* Dataset entries
+++

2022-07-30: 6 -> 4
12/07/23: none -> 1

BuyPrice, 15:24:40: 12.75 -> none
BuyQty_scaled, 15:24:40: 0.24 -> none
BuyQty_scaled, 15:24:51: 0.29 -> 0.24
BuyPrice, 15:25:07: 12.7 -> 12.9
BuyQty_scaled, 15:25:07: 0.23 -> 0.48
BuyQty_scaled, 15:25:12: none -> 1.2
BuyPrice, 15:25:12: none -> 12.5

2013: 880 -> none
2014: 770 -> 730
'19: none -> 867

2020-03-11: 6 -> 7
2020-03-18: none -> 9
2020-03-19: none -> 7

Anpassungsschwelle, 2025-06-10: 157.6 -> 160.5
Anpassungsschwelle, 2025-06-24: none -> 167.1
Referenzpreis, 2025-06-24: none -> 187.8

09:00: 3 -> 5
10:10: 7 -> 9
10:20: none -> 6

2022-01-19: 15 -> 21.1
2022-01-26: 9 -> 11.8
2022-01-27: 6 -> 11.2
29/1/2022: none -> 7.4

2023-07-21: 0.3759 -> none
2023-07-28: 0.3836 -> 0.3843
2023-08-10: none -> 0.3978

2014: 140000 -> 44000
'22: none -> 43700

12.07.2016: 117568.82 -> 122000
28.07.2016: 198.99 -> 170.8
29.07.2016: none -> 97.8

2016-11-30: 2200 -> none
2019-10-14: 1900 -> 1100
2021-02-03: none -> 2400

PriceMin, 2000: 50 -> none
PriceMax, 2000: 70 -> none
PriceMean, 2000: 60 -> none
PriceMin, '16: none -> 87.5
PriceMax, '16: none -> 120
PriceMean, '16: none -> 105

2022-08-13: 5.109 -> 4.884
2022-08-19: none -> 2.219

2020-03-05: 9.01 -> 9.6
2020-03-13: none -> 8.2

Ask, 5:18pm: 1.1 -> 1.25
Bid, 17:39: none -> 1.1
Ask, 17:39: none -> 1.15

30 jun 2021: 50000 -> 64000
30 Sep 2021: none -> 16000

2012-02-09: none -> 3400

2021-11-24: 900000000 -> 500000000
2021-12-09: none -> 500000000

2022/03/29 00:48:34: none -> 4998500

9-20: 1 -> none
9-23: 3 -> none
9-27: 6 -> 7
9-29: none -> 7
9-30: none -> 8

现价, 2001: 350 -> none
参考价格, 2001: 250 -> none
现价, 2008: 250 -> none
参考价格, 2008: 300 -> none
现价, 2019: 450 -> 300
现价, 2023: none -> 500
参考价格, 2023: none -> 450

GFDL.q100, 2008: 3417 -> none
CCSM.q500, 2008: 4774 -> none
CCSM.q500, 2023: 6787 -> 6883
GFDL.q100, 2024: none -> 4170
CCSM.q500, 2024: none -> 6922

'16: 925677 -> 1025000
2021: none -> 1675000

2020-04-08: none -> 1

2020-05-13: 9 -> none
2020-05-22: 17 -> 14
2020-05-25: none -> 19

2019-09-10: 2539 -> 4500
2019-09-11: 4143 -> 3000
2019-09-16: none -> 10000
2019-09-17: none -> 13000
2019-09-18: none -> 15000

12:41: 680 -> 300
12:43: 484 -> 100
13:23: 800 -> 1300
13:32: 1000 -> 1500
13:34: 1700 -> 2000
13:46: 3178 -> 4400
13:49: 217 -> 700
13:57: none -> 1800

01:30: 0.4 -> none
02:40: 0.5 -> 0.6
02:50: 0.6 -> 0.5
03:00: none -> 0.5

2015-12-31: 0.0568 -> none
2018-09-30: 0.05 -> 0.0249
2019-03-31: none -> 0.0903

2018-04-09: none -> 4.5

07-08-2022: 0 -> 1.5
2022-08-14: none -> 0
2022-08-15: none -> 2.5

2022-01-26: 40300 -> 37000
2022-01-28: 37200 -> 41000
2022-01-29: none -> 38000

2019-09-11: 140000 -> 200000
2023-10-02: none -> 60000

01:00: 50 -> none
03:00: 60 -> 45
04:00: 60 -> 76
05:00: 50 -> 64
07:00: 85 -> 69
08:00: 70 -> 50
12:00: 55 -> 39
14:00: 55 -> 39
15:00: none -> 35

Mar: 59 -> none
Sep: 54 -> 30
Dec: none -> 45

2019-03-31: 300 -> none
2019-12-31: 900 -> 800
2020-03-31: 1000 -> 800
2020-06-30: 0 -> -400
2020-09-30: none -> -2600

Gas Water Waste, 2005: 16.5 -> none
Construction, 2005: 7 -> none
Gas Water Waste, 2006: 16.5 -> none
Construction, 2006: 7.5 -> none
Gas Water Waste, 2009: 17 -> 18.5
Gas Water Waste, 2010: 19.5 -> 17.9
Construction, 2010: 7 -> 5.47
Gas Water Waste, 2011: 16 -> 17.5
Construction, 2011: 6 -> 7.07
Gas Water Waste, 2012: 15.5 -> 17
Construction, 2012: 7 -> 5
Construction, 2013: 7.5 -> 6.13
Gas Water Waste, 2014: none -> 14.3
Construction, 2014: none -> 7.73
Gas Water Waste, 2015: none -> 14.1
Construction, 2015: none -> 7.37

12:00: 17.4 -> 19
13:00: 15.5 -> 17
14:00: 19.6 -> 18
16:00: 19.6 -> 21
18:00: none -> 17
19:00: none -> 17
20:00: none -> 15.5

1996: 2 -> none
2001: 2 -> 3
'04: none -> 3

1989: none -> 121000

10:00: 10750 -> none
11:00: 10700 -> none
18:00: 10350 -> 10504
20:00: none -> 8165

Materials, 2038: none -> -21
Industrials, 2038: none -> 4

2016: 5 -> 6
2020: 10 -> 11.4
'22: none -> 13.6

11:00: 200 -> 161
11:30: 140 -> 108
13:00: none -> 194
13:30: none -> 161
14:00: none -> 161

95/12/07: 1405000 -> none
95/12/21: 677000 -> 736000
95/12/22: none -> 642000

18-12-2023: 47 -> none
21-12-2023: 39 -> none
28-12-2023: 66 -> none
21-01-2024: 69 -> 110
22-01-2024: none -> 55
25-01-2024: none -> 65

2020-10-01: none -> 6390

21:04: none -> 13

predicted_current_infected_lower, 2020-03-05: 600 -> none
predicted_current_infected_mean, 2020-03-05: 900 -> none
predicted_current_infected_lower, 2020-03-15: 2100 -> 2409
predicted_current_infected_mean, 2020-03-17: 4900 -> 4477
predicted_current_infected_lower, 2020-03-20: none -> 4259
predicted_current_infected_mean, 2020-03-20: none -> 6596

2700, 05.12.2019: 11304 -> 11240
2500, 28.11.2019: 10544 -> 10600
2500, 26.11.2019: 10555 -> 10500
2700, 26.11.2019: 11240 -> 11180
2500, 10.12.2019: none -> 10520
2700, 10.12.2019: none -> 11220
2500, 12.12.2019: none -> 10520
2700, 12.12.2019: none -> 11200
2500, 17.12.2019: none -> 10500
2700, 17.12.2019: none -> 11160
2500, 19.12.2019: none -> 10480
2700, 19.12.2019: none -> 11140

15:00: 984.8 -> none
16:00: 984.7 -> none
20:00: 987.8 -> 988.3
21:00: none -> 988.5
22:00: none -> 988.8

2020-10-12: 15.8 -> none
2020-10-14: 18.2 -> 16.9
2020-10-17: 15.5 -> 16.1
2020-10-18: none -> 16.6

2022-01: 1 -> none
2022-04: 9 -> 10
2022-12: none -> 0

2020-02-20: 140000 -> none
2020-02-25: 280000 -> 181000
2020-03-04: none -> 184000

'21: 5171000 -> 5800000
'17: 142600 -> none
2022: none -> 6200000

+++

* Task item
For each line in the entries that holds "PriceMean", return that line.

* Solution
PriceMean, 2000: 60 -> none
PriceMean, '16: none -> 105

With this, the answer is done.